[Python-ideas] os.architecture

Andrew Barnert abarnert at yahoo.com
Mon Dec 30 00:14:33 CET 2013


On Dec 29, 2013, at 14:38, Chris Angelico <rosuav at gmail.com> wrote:

> On Mon, Dec 30, 2013 at 9:31 AM, Andrew Barnert <abarnert at yahoo.com> wrote:
>> And if you're running a 32-bit python on 64-bit Windows you almost certainly want to download 64-bit libraries, right?
> 
> Actually, that one's a bit harder to work out. I'd say uname() would
> say that it's a 64-bit system (of whatever architecture), so all you
> have is the platform module and its methods of looking at
> sys.executable - and the docs comments kinda scare me off using that
> anywhere other than Linux (and even there, it looks inefficient). Is
> there a best-practice way of finding out what binary libraries you
> should be using for this process? Surely that should be a simple
> thing?

Sure. And this is all documented in the first place I would have thought to look--right near the top of the platform module, the first thing that comes up when I google "python platform" or "python architecture". 

There are actually 4 different things you could be asking for, not just 2 (even ignoring the fact that you can have different architectures that aren't just 32- and 64-bit versions of the same thing). 

What you really want here is probably not whether you're on a 64-bit OS, or whether Python was built 64-bit--if you ever care about any platform besides Windows, you may be running under a fat/universal binary that could be built for both 32- and 64-bit, and you want to know which one it's being
_run_ as. So, as the docs say:

To get at the "64-bitness" of the current interpreter, it is more reliable to query the sys.maxsize attribute.

Maybe that could be given a nicer name, but adding an "os.architecture" that gives you a different of the four values than "platform.architecture" and probably isn't the one you want as Anatoly suggested doesn't seem like an improvement.

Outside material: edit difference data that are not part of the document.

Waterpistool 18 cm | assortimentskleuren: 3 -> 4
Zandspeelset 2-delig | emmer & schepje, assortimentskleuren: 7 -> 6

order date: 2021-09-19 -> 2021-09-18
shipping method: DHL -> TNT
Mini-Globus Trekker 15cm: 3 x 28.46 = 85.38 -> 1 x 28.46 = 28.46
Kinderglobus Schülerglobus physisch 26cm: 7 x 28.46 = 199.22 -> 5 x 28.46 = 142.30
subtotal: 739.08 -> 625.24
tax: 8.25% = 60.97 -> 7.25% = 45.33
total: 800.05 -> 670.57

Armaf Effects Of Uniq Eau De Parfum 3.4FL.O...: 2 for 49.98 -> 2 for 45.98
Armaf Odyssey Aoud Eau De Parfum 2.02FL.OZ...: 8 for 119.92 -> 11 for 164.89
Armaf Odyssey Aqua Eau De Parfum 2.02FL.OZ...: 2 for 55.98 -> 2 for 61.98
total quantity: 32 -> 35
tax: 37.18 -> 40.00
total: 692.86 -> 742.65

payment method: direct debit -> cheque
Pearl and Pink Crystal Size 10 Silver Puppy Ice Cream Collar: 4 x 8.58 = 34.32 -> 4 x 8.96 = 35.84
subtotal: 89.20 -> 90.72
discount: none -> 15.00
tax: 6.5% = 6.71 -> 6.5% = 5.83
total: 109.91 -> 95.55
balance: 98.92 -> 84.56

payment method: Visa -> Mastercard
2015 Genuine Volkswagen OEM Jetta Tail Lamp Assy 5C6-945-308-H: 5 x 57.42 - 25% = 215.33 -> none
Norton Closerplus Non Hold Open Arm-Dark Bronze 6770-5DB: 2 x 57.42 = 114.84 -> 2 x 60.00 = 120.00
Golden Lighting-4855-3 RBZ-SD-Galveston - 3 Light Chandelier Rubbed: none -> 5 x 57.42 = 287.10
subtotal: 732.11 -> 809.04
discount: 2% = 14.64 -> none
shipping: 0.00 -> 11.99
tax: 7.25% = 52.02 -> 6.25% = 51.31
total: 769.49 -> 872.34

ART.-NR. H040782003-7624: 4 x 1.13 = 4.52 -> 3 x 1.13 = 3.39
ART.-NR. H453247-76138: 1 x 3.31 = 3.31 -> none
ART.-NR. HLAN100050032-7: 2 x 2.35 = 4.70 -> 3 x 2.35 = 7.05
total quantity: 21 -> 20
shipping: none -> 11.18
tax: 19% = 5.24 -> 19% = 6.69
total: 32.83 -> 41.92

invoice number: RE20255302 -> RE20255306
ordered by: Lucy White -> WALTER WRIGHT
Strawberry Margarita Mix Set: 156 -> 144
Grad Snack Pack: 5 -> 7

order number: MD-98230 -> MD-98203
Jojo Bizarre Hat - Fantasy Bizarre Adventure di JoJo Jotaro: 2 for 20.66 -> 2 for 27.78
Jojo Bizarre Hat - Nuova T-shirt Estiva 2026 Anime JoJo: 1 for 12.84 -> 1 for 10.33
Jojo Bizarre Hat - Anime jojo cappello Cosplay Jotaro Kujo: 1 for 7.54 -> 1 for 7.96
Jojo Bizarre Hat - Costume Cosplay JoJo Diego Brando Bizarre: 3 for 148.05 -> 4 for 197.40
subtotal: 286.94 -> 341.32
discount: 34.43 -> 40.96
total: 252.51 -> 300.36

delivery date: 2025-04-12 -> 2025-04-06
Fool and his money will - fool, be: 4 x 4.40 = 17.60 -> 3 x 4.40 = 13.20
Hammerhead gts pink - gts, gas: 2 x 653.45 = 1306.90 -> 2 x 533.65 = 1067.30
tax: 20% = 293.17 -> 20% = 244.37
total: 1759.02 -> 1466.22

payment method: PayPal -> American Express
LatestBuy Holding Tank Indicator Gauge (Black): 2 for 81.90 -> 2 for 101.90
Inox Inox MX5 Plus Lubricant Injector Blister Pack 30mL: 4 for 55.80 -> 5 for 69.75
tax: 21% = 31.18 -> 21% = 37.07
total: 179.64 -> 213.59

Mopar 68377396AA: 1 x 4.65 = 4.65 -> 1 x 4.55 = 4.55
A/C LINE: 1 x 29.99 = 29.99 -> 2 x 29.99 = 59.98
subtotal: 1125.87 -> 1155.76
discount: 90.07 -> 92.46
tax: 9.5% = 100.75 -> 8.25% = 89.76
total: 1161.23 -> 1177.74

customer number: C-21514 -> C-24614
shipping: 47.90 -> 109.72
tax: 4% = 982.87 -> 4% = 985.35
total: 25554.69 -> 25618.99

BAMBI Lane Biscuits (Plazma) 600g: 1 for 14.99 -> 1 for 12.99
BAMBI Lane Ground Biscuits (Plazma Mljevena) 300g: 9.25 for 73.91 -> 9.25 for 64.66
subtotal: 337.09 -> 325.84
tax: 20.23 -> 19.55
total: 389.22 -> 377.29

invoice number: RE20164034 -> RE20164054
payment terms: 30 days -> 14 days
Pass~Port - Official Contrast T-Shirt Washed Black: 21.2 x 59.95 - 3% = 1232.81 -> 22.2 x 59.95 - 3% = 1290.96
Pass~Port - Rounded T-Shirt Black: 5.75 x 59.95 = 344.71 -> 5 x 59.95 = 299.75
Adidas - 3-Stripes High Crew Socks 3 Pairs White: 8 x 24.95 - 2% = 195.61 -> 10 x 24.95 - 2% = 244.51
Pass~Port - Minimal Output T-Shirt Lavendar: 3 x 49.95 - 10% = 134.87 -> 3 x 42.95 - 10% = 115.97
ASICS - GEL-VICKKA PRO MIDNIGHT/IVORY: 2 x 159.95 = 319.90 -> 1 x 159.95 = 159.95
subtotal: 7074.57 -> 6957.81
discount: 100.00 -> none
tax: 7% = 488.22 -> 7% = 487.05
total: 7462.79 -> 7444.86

Maybe we could have different functions in platform for hardware_architecture, os_architecture, executable_architecture, and interpreter_architecture? But I don't think they would get much use. Besides, historically I've been as interested in knowing whether I was on, say, real ARM7 or ARM9 emulating ARM7 as in real i386 or x86_64 emulating i386, where there's no simple 32 vs. 64 cross-platform answer that has any meaning, and I don't see any reason to believe that the future will be different, just because the present happens to be different on one platform.